Lisboa, 9 de Novembro de 2007

Intervenção no "Fórum Indústria e Protecção" da Organização para a Proibição das Armas Químicas (OPCW) 

por Ana Gomes


· I would like to thank the OPCW for inviting me to be here today;

· I have to admit right from the start that I am not a specialist in the domain of the chemical industry and the ways to control and protect it in the context of the Chemical Weapon Convention;

· What I do know, however, is that the EU sees the CWC and the OPCW as fundamental in the fight for disarmament and non-proliferation of weapons of mass destruction and it is precisely about the EU's role in all this that I want to talk about;

· The EU doesn't just support the OPCW and CWC because it wants to avoid proliferation and because it cares about its security in a narrow sense;

· The EU is all about multilateralism in action; it is in our interest to see effective multilateralism - one of the key concepts of the EU's external action - actually work;

· And it is obvious that, despite some imperfections, delays and the sheer complexity of the task, the CWC and the OPCW are great examples of multilateralism that works: after 10 years, 25% of global stockpiles have been destroyed and chemical weapons are seen as taboo - that is a great achievement;

· The major, overarching document of the Union's security policy - the European Security Strategy, approved in 2003 - mentions the proliferation of weapons of mass destruction as one of the top five threats facing Europe at the moment;

· It says a lot about the importance of this threat, and the EU's willingness to tackle it, that the first document it approved to implement the EU Security Strategy was the 'Strategy against proliferation of Weapons of Mass Destruction':

· Both documents were born in December 2003, in a political context marked by the tensions caused by the Iraq invasion, and where the EU needed to show that it was able to act collectively on issues of global concern, namely WMD;

The WMD Strategy's main objective was to improve the coherence of EU actions in this field and to add value to the efforts of Member States;

· The EU is following through its commitment with specific Joint Actions to support the Organisation for the Prohibition of Chemical Weapons (the first one was adopted in November of 2004 and the latest one in March of this year);

· The goal of the current Joint Action, as of previous ones, is to promote the universalization of the CWC, support its full and effective implementation, and enhance international cooperation in the peaceful uses of chemistry; this year's Joint Action included a €1.7 million grant to the OPCW;

· Of course we have to keep in mind that the EU tries to add value to what is already done by its Member States and two of them, Germany and the UK, come right after the US and Japan as the biggest contributors to the OPCW's modest budget;

· I am very proud to tell you that one practical result of the latest Joint Action, the third one of its kind, is this OPCW Industry and Protection Forum, which was explicitly mentioned as one of the projects to be financed; I call that money put to good use!;

· Another area where the EU and its Member States have been very supportive is disarmament;

· Through the work of the European Commission in the framework of the G8 Global Partnership, the EU is working to ensure Russia gets closer to meeting the 2012 deadline under the Chemical Weapons Convention to destroy its substantial stocks of chemical weapons;

· Also, the EU has developed WMD Clauses to be included into agreements with third countries; these can be used to help achieve universalization by making states not yet party to the CWC join; the clauses can also contribute to compliance, by helping states implement national legislation and export controls and thus meet commitments to the CWC;

· It is essential for the EU to use all its available instruments and budgets to support the full range of efforts of the OPCW; this is certainly an approach supported by the European Parliament in several resolutions; and our support as a budget authority counts for something;

Last March I had the pleasure of hearing Ambassador Rogelio Pfirter speak at the Subcommittee of Security and Defence of the European Parliament, of which I am the Vice-Chair;

· He was very generous in his praise for the EU, underlining its support for the OPCW, mentioning the European financial contribution for the destruction of Russian stockpiles and generally highlighting that in terms of legislation and implementation, the EU was, in his words, "in the vanguard of all these standards;"

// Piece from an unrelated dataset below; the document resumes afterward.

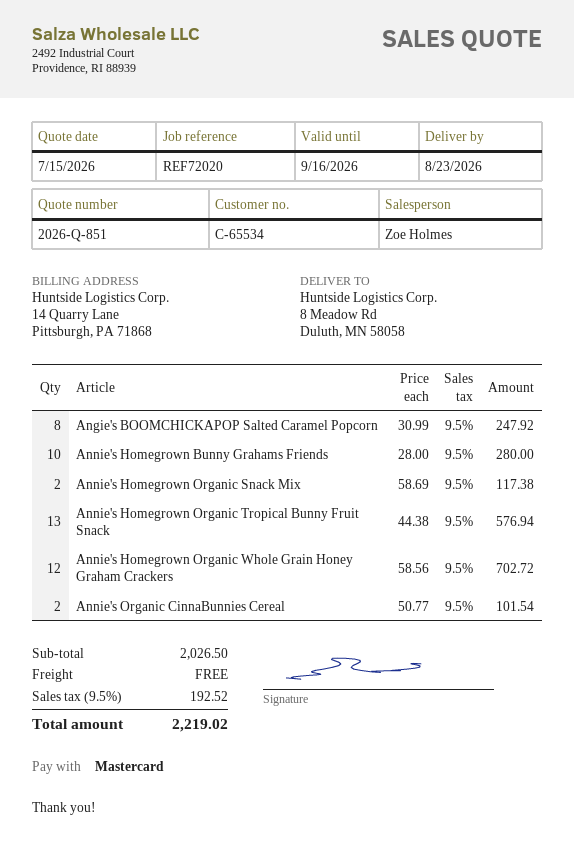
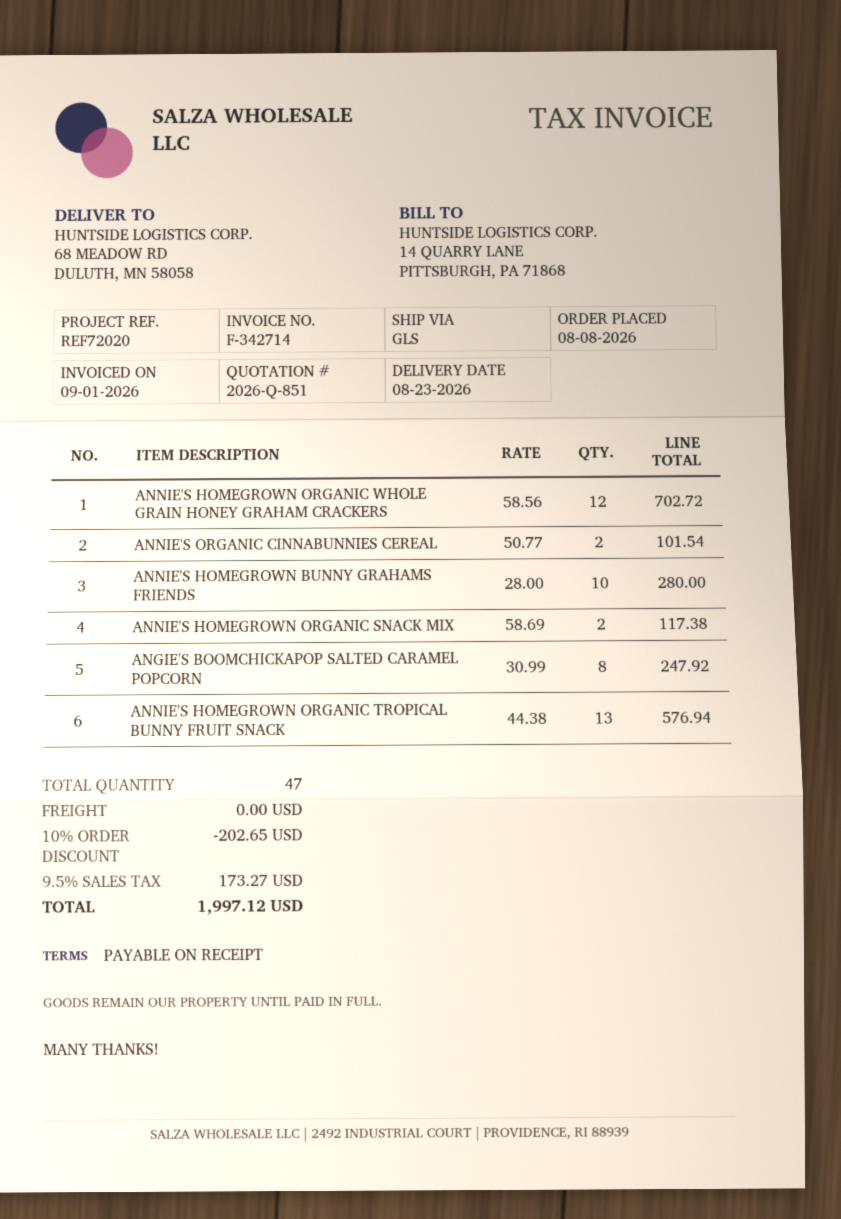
ship to: 8 Meadow Rd, Duluth, MN 58058 -> 68 MEADOW RD, DULUTH, MN 58058
discount: none -> 10% = 202.65
tax: 9.5% = 192.52 -> 9.5% = 173.27
total: 2219.02 -> 1997.12

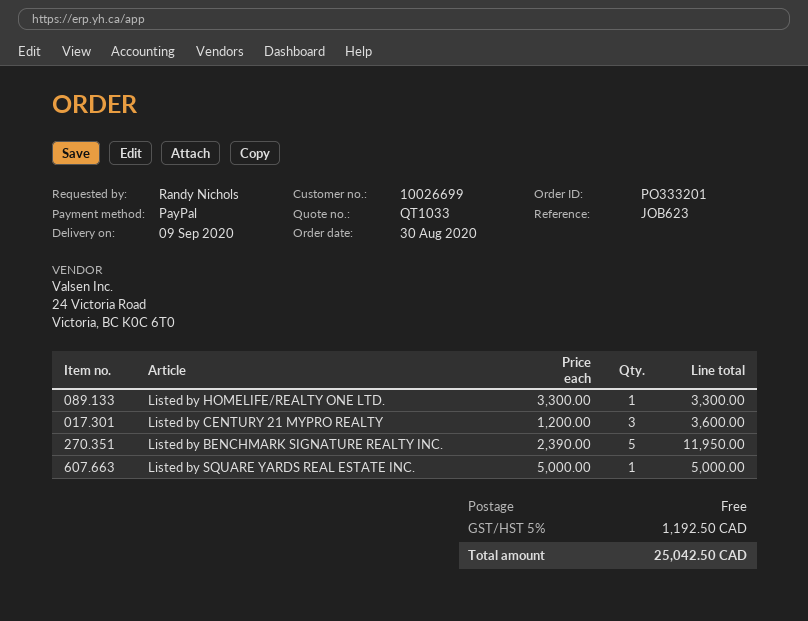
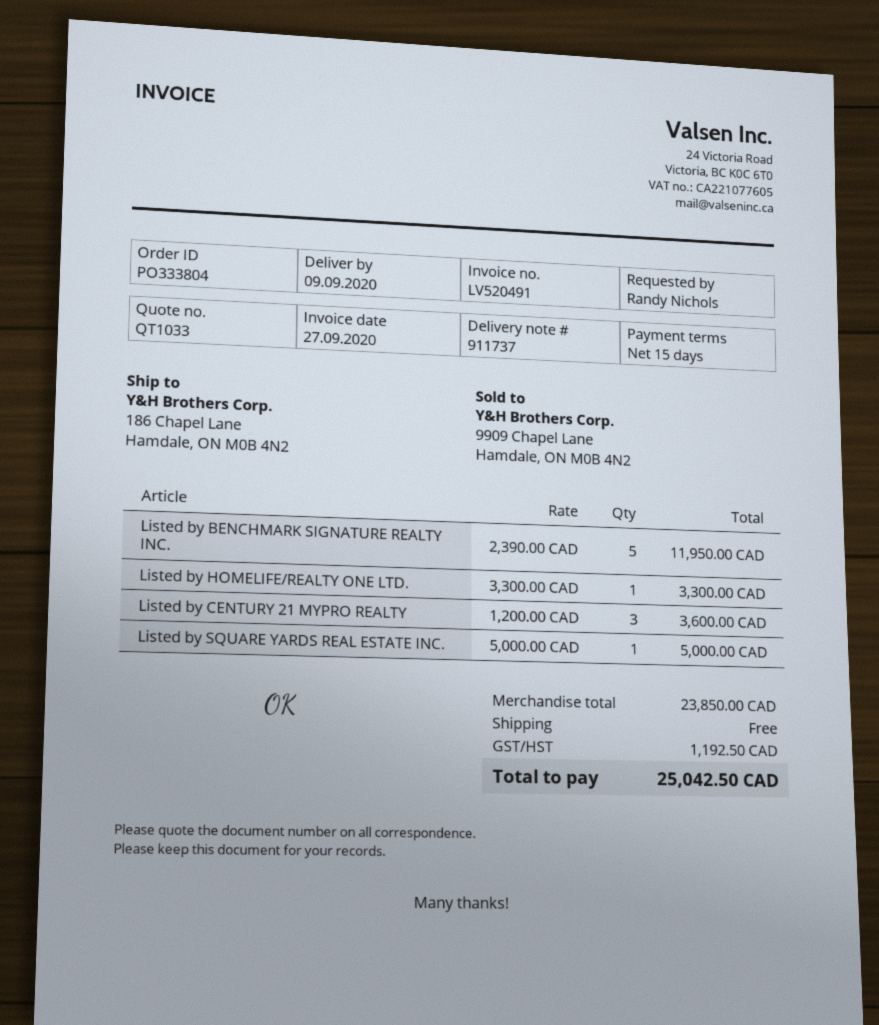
order number: PO333201 -> PO333804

· He did however refer to the fact that one or two countries haven't totally implemented the CWC;

· I couldn't speak here today, as a Portuguese MEP, without mentioning the case of my own country;

· Ten years after the CWC entered into force, Portugal still hasn't implemented it at home; there is no legislation in place yet and although there is a national authority responsible for the implementation of the Convention, it hasn't been endowed with a proper budget and staff;

I have been told that the OPCW has done an excellent job in Portugal so far and that it has done all it can do prepare the country to get in line with the Convention, namely through training and financing and through awareness-raising with industry; all this despite the legal uncertainty;

· I myself and others in Portugal tried to accelerate the legislative process, from the consultation and drafting phase in the Ministries, through to Parliamentary approval;

· We can now report some success, with the legislation having left the Parliament and expecting the President's imminent signature - the last step before it comes into force;

· It took ten years for this legislation to be drafted and passed and, again, it couldn't have happened without the OPCW and the assistance of its legal department;

· Portugal has some chemical industry, which, as far as I know, has been exporting and importing chemicals without any supervision; as I wrote in an article about this disgraceful situation, I hope Al Qaeda has been too busy to go shopping in Portugal;

· Of course Portugal can add some value to the global efforts to universalize and implement the CWC in Portuguese-speaking countries, through military-to-military contacts; maybe this could be one way of prodding Angola, for example, to join the CWC and, while they think about it, to raise awareness within the country;

· In short, this is a question of consistency: we in Europe can only be credible in our efforts to sell the CWC and its effective implementation abroad if we ourselves have an immaculate behaviour;

You can rest assured that the European Parliament will continue not just to support the financial allocations for OPCW and the implementation of the CWC, but also to act as the conscience of the EU in the field of arms control and effective multilateralism.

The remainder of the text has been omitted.